Wednesday, February 25, 2015
My father had a big family; there were ten siblings in it. My mother, on the other hand, had only her sister Clara and her brother Sandy.
As I spoke at Aunt Dot’s funeral last Sunday I reminisced about my growing up years, years of which she was a vital part. I talked about how when Mama’s side of the family got together for Christmas it wasn’t a very big group; it consisted of Granny and Papa, Aunt Clara and Uncle Troy, Uncle Sandy and Aunt Dot and their daughters Denise and Rhonda (who were like big sisters to me), and Mama and Daddy and me.
With the passing of Aunt Dot only Rhonda and I remain from that family. We observed at the graveside that it’s down to our generation and that we would really like to take a break of a few decades before we have another funeral. Both Rhonda and I have been blessed with families of our own and we are very grateful for both the family we have and for the family we used to have.
It’s strange, though, when the last one of a generation in a family dies--and that’s what has happened with the passing of Aunt Dot. But all things must pass—people pass, generations pass, and eras pass. It is the way of the world. It is God’s way for us.
Soon my time as Pastor of the First Baptist Church of Fitzgerald, Georgia will pass, too as I retire from full-time pastoral ministry and move on to become a Curriculum Editor with Smyth & Helwys Publishing. Soon the period of my ongoing contact with the First Baptist Church family and of our mutual nurturing of each other will pass.
There is sadness and anxiety in such passing. But there is also promise and hope and potential; after all, who knows what God is getting ready to lead all of us into as we move into the future? We can’t help but experience some grief but I hope we’ll experience a lot more wonder and trust.
All things must pass. Well, all things except for one thing—love never passes. We who remain of her family still love Aunt Dot and I believe that somewhere and somehow she still loves us. As Debra and I prepare to move on to the next chapter in our life, we will still love the people of First Baptist Church (as we still love the people in all the places we have lived and served) and they will still love us.
That’s because, as the Apostle Paul said, “Love never ends.”
Thanks be to God!
Tuesday, February 17, 2015
Preach it, Brother Jackson!
I haven’t forgotten mine, either. Chances are that neither have you forgotten yours.
It may be, though, that we need to expand our definition of “failure”—of “sin,” if you will.
Perhaps many of us still think of sin in terms of those things that we do that are wrong.
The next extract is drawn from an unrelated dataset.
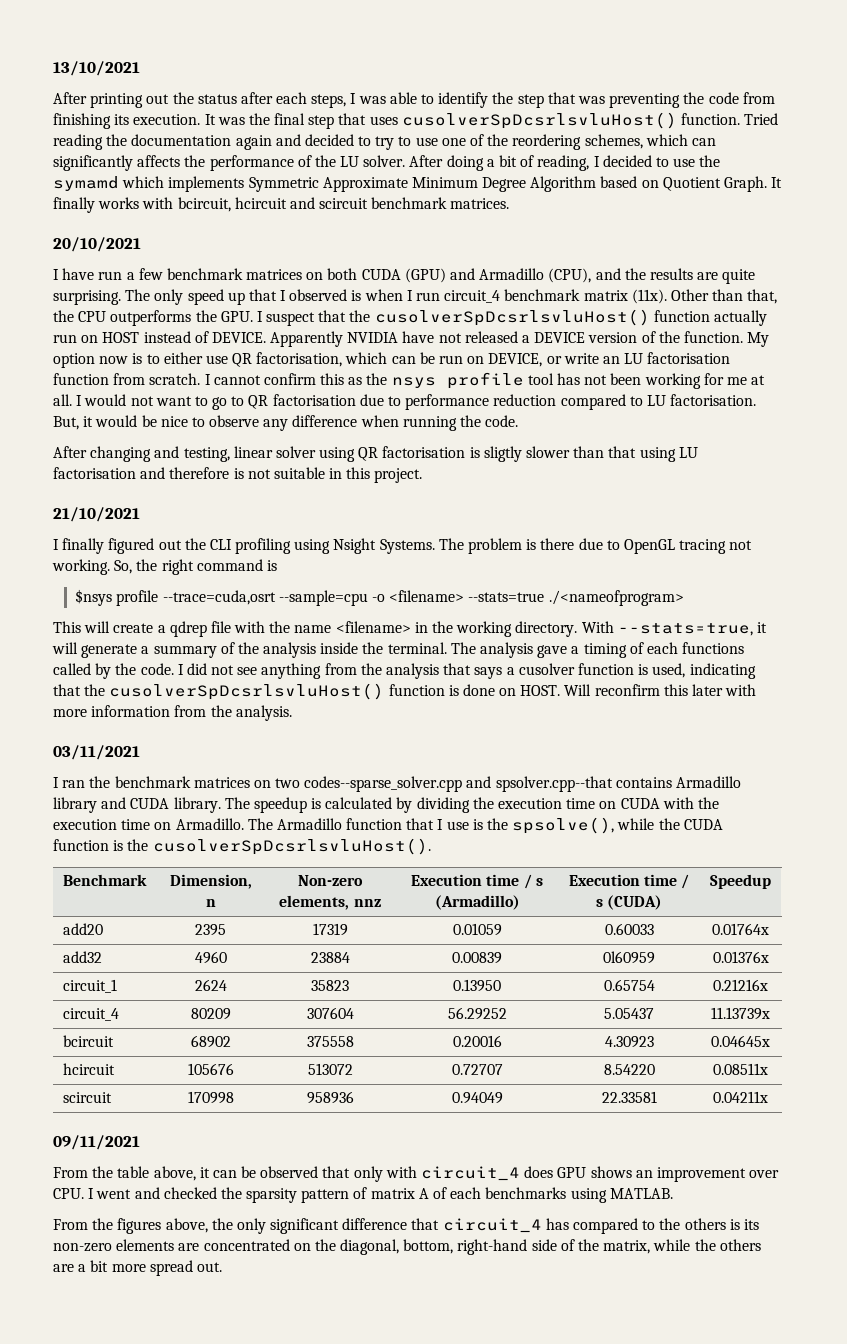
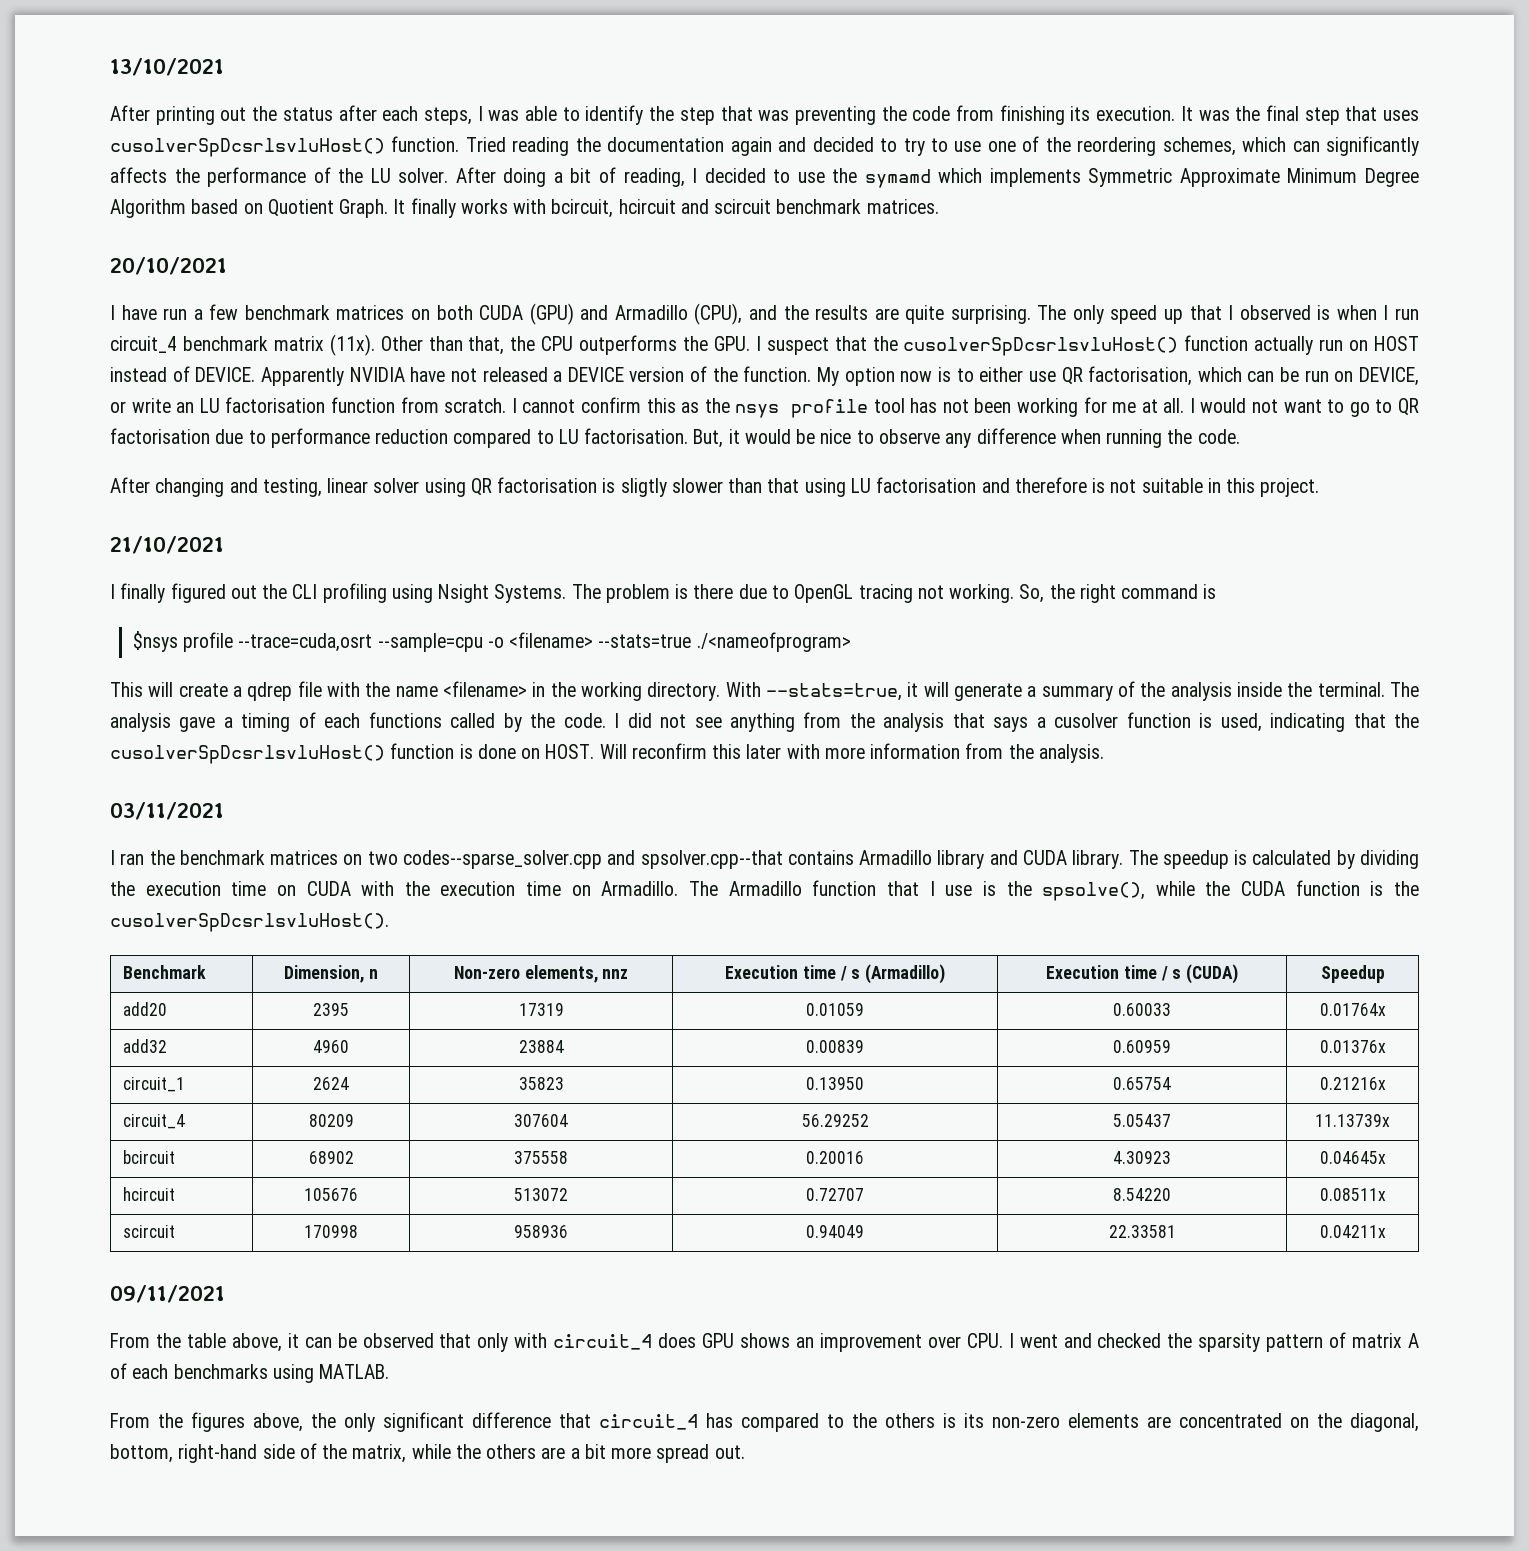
- add32 | 4960 | 23884 | 0.00839 | 0l60959 | 0.01376x
+ add32 | 4960 | 23884 | 0.00839 | 0.60959 | 0.01376x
Many of us are, after all, carriers of baggage from a very legalistic background; we heard that salvation was by grace but we were treated as if everything came down to our works. Even now we may hear a lot of preaching and teaching that focuses so much on what we ought to do or ought not to do that we wonder if and where the grace can ever break in.
Now, lest I be misunderstood, let me say that how we live our lives does matter.
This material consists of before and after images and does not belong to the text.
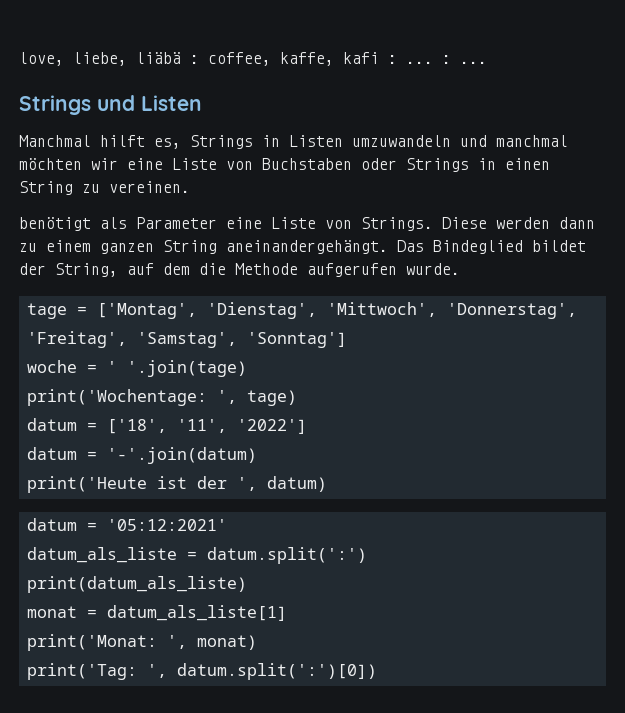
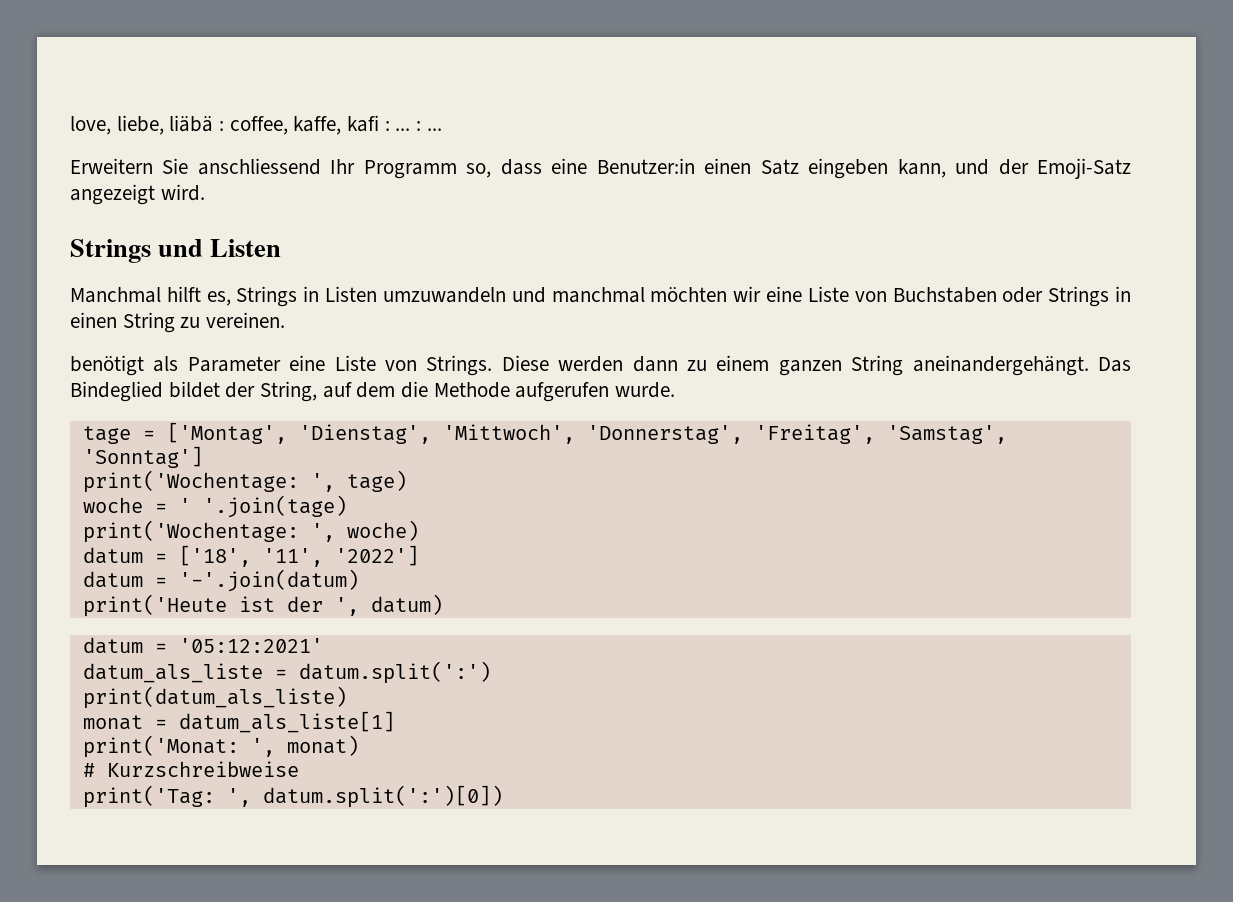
+ Erweitern Sie anschliessend Ihr Programm so, dass eine Benutzer:in einen Satz eingeben kann, und der Emoji-Satz angezeigt wird.
+ print('Wochentage: ', tage)
- print('Wochentage: ', tage)
+ print('Wochentage: ', woche)
+ # Kurzschreibweise

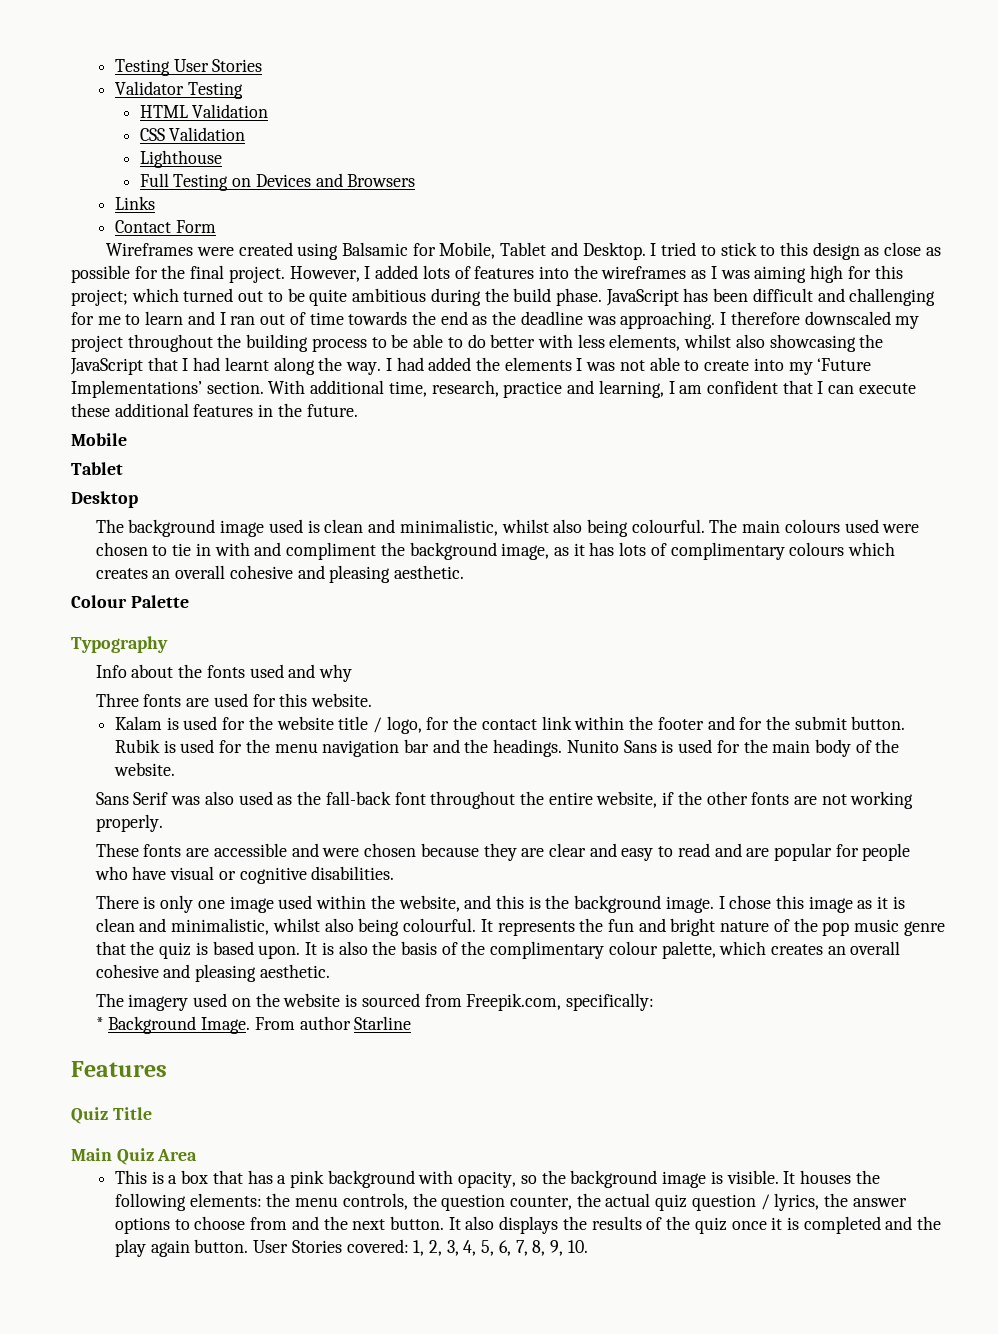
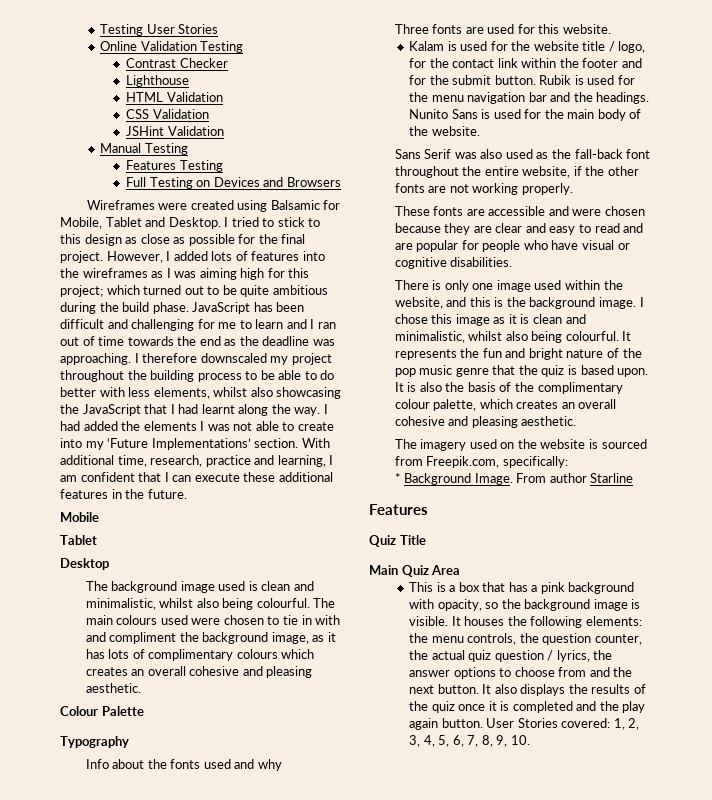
- Validator Testing
+ Online Validation Testing
+ Contrast Checker
+ Lighthouse
- Lighthouse
+ JSHint Validation
+ Manual Testing
+ Features Testing
- Links
- Contact Form

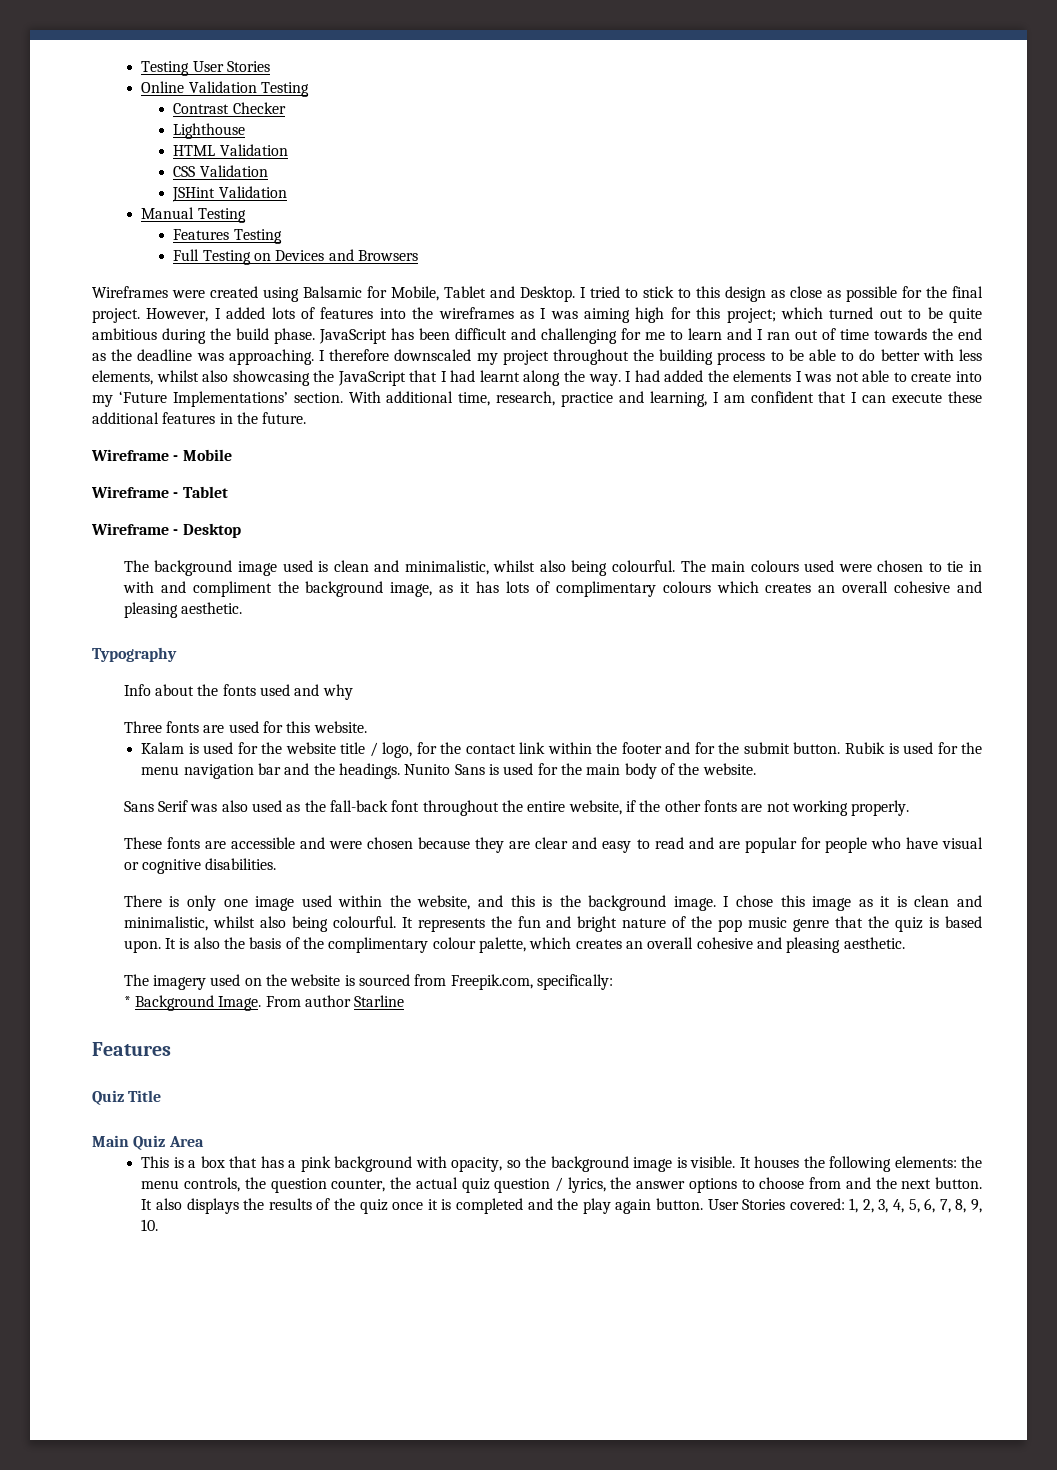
- Mobile
- Tablet
+ Wireframe - Mobile
+ Wireframe - Tablet
- Desktop
+ Wireframe - Desktop
- Colour Palette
But there are two aspects of sin that we probably don’t think about as much as we should.
First is the communal aspect of sin. Our sins have an effect on other people; there is in a very real sense no such thing as a purely “personal” sin. So, for example, if I over-indulge in something that does harm to my body I might tell myself that no one is getting hurt but me. In reality, though, I am hurting my loved ones who have to contend with me in light of the damage I have inflicted on myself. Moreover, I am harming the greater community because I contribute to the rise in health care costs; everyone has to pay a little more to take care of people who could have avoided serious health problems through living a healthier lifestyle. We may need to think more about the effect our choices and actions have on other people.
Second is the internal aspect of sin. This is where we have to think about why we do what we do; we have to consider what motivates us to behave in the ways that we do. We also have to consider whether even our seemingly altruistic actions are in fact motivated by a desire to be self-giving or by a desire to be self-serving; even a cursory reading of Jesus’ words in the Sermon on the Mount and of Paul’s ode to love in 1 Corinthians 13 reveals how important it is that the Christian’s heart be one that is characterized more and more by a love that changes the ways we think and feel about other people.
So sin has to do with much more than just doing bad things; it has to do with failing to take other people into account when we make our choices and it has to do with not letting our hearts and minds be shaped by the love and grace of God so that we think of other people as human beings to be loved rather than as objects to be used and as full partners in life rather than as means to an end.
As Christians we should think of others more than ourselves to such a degree that we even think more about the effect our sins will have on them than we do the effect our sins will have on us. Still, we need to deal with their effect on us so we can grow toward being the kind of people whose lives will have a positive rather than negative effect on others.
The season of Lent offers us an opportunity to reflect on the fact of our sins. I hope we will use this Lenten season to look long and hard at our lives to see where we fail to take the lives of others fully into account in the ways that we think, speak, and act.
Having faced our sins we are then in a position to confess our sins, to repent of our sins, and to receive forgiveness for our sins. It is by the grace of God that we are forgiven and it is by the grace of God that we can grow toward being who God intends for us to be on both the inside and the outside.
Oh who will come and grow with me during this season of Lent?